When to Use Segmentation
As mentioned, one of the main reasons to use segmentation in your marketing campaigns is to provide a more relevant, customized experience for a larger audience at scale.
This means you should use segmentation to share relevant content with similar audiences, like upcoming events for anyone in a specific region or a mass email promoting your sale on men’s clothing. These are examples of campaigns that will resonate with a particular segment based on their geographical location or previous purchasing behaviors -- but that doesn’t need to have personalization integrated into them necessarily.
On the other hand, for many companies, segmentation comes down to the technology stack they have. Suppose you’re using a marketing tool that doesn’t allow you to integrate personalization tokens or pull in dynamic content easily. In that case, segmentation may be the best option to provide your customers with a relevant experience.
While most marketing tools are starting to catch up with the personalization times, there are still some that simply cannot provide businesses with the ability to personalize campaigns.
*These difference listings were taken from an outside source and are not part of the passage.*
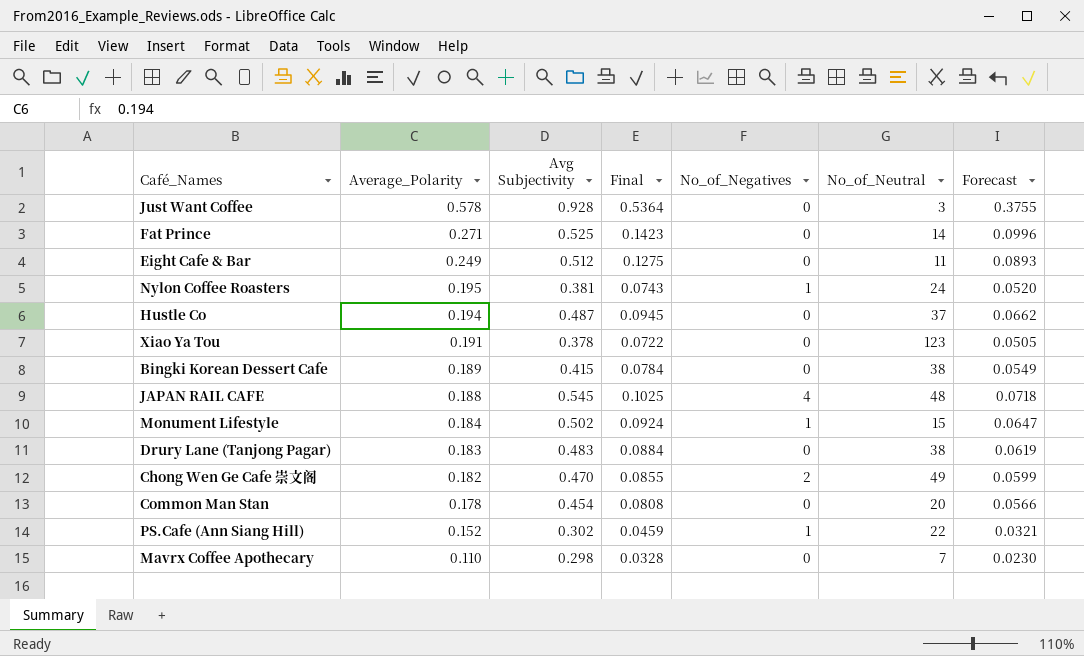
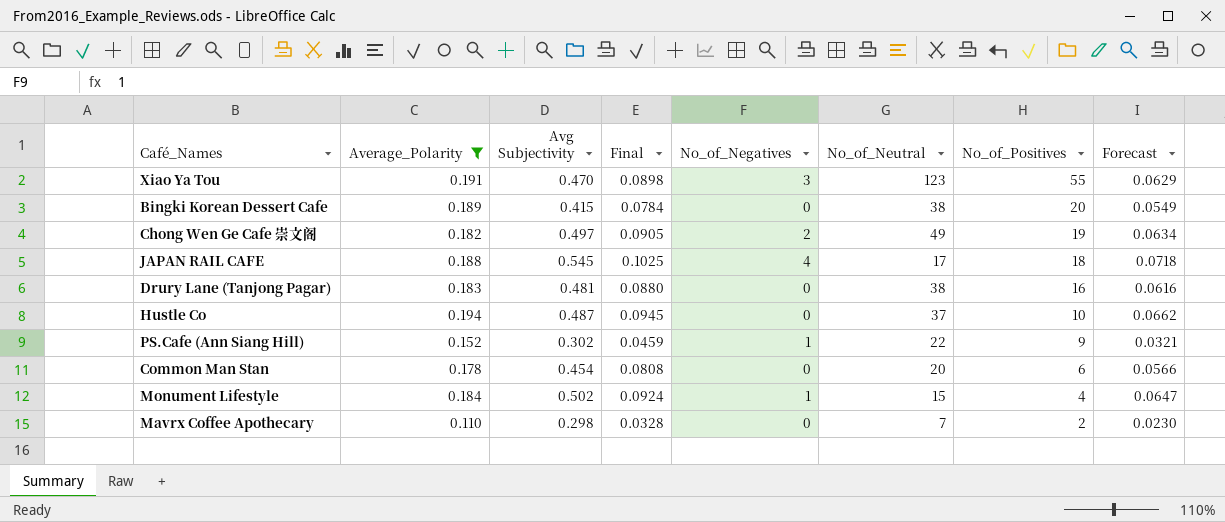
filter: none -> Average_Polarity <= 0.194
row order: Average_Polarity descending -> No_of_Positives descending
column No_of_Positives | position: none -> 7
Xiao Ya Tou | Avg Subjectivity: 0.378 -> 0.470
Xiao Ya Tou | Final: 0.0722 -> 0.0898
Xiao Ya Tou | No_of_Negatives: 0 -> 3
Xiao Ya Tou | Forecast: 0.0505 -> 0.0629
Chong Wen Ge Cafe 崇文阁 | Avg Subjectivity: 0.470 -> 0.497
Chong Wen Ge Cafe 崇文阁 | Final: 0.0855 -> 0.0905
Chong Wen Ge Cafe 崇文阁 | Forecast: 0.0599 -> 0.0634
JAPAN RAIL CAFE | No_of_Neutral: 48 -> 17
Drury Lane (Tanjong Pagar) | Avg Subjectivity: 0.483 -> 0.481
Drury Lane (Tanjong Pagar) | Final: 0.0884 -> 0.0880
Drury Lane (Tanjong Pagar) | Forecast: 0.0619 -> 0.0616

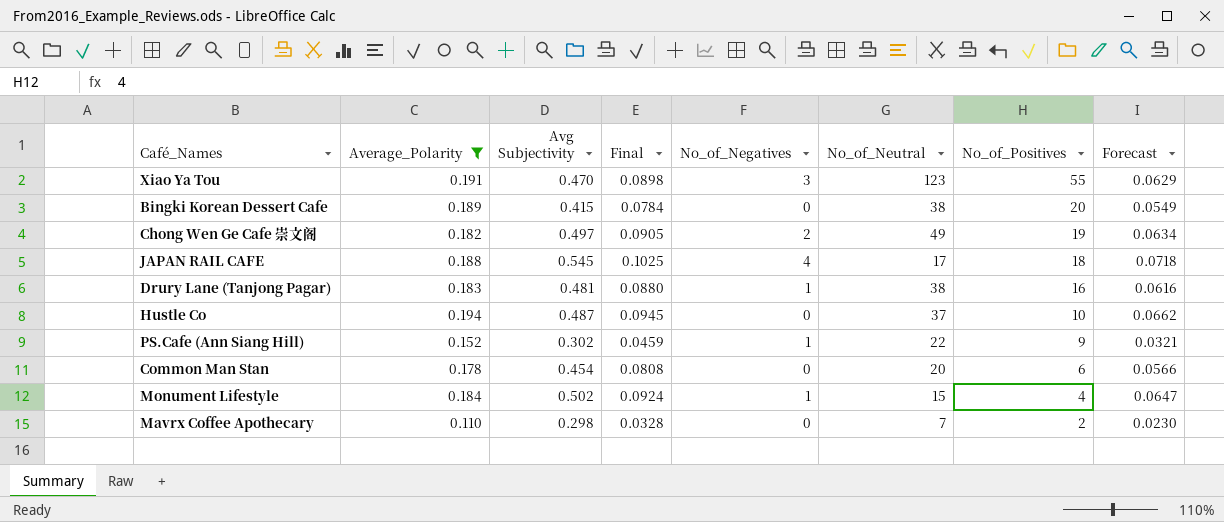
Drury Lane (Tanjong Pagar) | No_of_Negatives: 0 -> 1

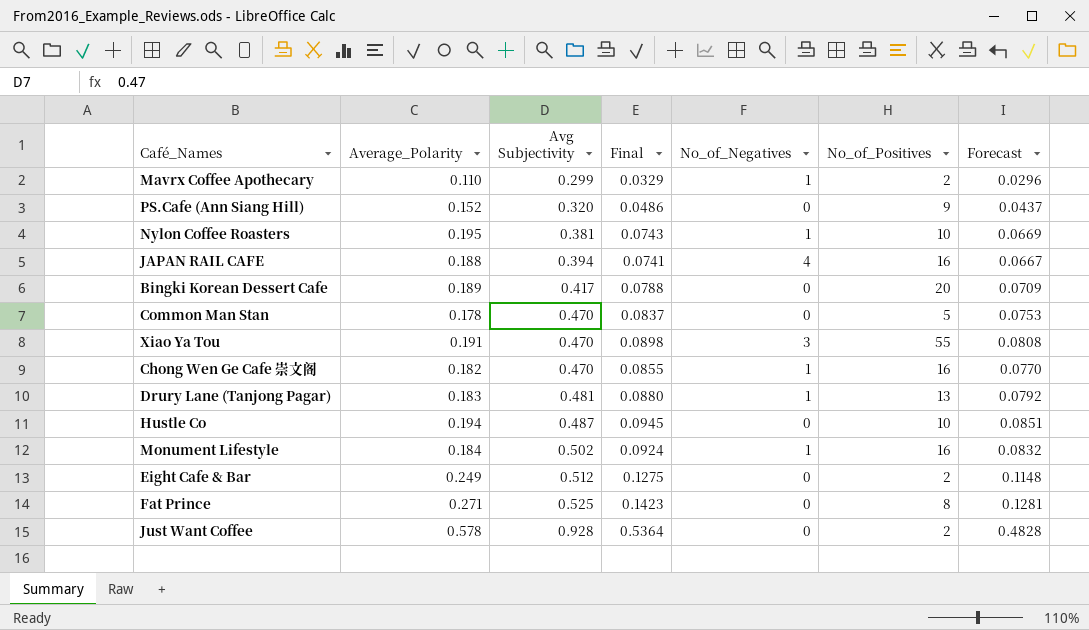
filter: Average_Polarity <= 0.194 -> none
row order: No_of_Positives descending -> Avg Subjectivity ascending
column No_of_Neutral | position: 6 -> none
column Forecast | formula: [Final] * 0.7 -> [Final] * 0.9
Mavrx Coffee Apothecary | Avg Subjectivity: 0.298 -> 0.299
Mavrx Coffee Apothecary | Final: 0.0328 -> 0.0329
Mavrx Coffee Apothecary | No_of_Negatives: 0 -> 1
PS.Cafe (Ann Siang Hill) | Avg Subjectivity: 0.302 -> 0.320
PS.Cafe (Ann Siang Hill) | Final: 0.0459 -> 0.0486
PS.Cafe (Ann Siang Hill) | No_of_Negatives: 1 -> 0
JAPAN RAIL CAFE | Avg Subjectivity: 0.545 -> 0.394
JAPAN RAIL CAFE | Final: 0.1025 -> 0.0741
JAPAN RAIL CAFE | No_of_Positives: 18 -> 16
Bingki Korean Dessert Cafe | Avg Subjectivity: 0.415 -> 0.417
Bingki Korean Dessert Cafe | Final: 0.0784 -> 0.0788
Common Man Stan | Avg Subjectivity: 0.454 -> 0.470
Common Man Stan | Final: 0.0808 -> 0.0837
Common Man Stan | No_of_Positives: 6 -> 5
Chong Wen Ge Cafe 崇文阁 | Avg Subjectivity: 0.497 -> 0.470
Chong Wen Ge Cafe 崇文阁 | Final: 0.0905 -> 0.0855
Chong Wen Ge Cafe 崇文阁 | No_of_Negatives: 2 -> 1
Chong Wen Ge Cafe 崇文阁 | No_of_Positives: 19 -> 16
Drury Lane (Tanjong Pagar) | No_of_Positives: 16 -> 13
Monument Lifestyle | No_of_Positives: 4 -> 16

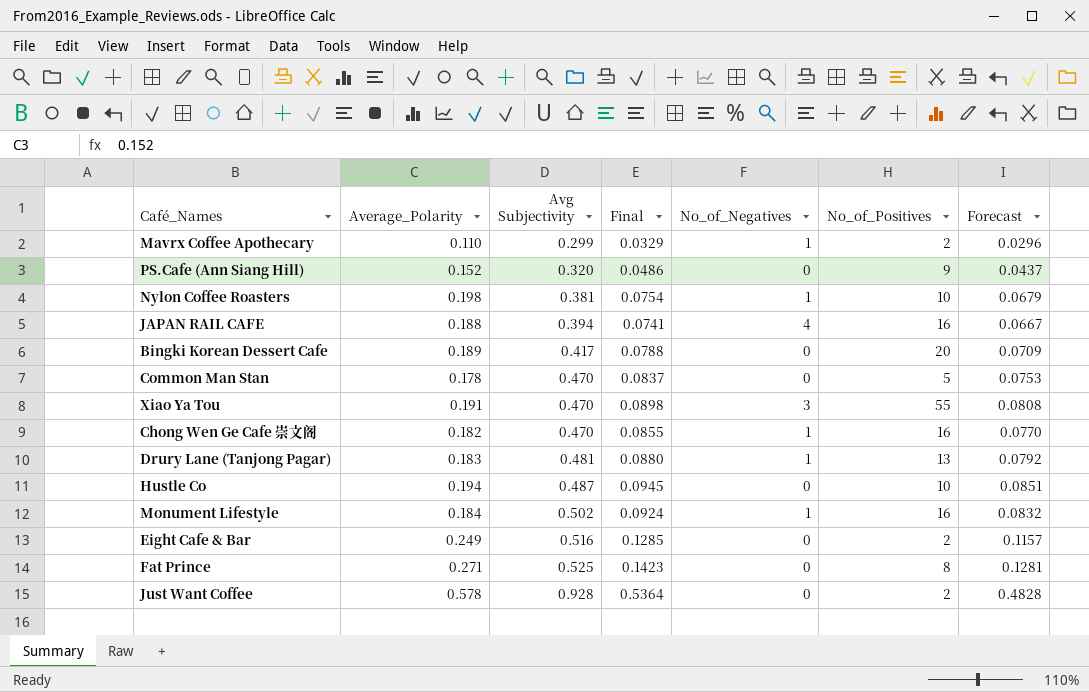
Nylon Coffee Roasters | Average_Polarity: 0.195 -> 0.198
Nylon Coffee Roasters | Final: 0.0743 -> 0.0754
Nylon Coffee Roasters | Forecast: 0.0669 -> 0.0679
Eight Cafe & Bar | Avg Subjectivity: 0.512 -> 0.516
Eight Cafe & Bar | Final: 0.1275 -> 0.1285
Eight Cafe & Bar | Forecast: 0.1148 -> 0.1157

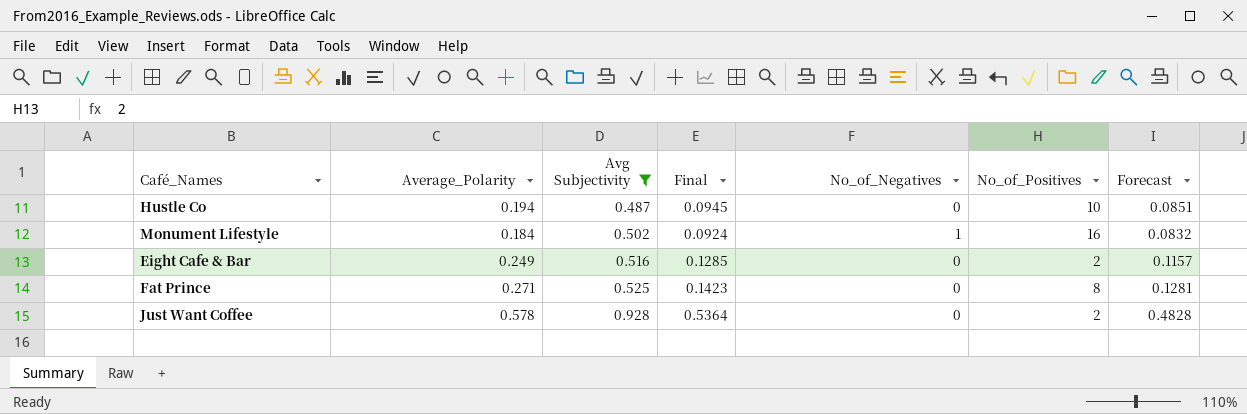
filter: none -> Avg Subjectivity >= 0.487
If this sounds like your business, then segmentation is an excellent opportunity to move towards a more personalized experience.
How Personalization and Segmentation Can Work Together to Drive Successful Marketing Campaigns
As you can see, there are a lot of similarities that come with personalization and segmentation. You can even say that segmentation is a building block to building a highly personalized experience.
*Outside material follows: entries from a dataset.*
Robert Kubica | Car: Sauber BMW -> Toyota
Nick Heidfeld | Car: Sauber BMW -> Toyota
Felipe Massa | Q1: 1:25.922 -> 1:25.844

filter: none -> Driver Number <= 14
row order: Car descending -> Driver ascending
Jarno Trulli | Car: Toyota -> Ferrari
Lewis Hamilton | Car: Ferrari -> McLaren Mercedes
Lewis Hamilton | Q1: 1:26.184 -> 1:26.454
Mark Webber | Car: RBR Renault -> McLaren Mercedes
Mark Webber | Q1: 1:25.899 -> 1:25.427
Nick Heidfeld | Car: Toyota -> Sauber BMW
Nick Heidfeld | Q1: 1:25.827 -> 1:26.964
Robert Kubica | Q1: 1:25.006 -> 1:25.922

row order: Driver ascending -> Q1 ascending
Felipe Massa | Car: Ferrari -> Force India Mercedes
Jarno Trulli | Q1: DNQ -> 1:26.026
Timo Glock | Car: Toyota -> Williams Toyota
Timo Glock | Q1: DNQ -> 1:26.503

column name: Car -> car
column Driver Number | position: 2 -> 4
Think about it this way: these two marketing tactics start with one core element, customer data. From there, you can begin to identify trends and patterns within that data. With that insight, you can start to build audience segments -- eventually using that data to drive dynamic, personalized content.
So, in reality, if you’re already using personalization, you’re likely using segmentation. But, if you’re using segmentation, you may not be using personalization quite yet. By using just one of these marketing tools, you’re only tapping into half the possibilities.
Using these two different tactics allows you to build highly targeted campaigns that will resonate with your audiences and result in more successful marketing campaigns. You’ll see higher engagement and an increase in revenue simply by putting your customer data to work and continuing to add another layer to your building blocks.
The key to success is keeping your customer data up to date and making sure you continue to monitor changes in customer behaviors. If you can do this, you’ll continue to see success with your personalization and segmentation.
Personalization, Segmentation, or Both: Which Strategy is Best for You?
The difference between personalization and segmentation will be continuously debated. But when it comes down to it, it’s all about who you’re targeting -- a larger audience group or the individual customer?
Understanding the difference between these two marketing tactics will allow you to build more successful campaigns and provide your audiences with the most relevant content possible.
So what do you think? Is personalization, segmentation, or a mix of both the right marketing strategy for your business?
While we know you can’t always do it all, finding the right mix is a great way to communicate with your audiences at scale and integrate personalized elements when possible.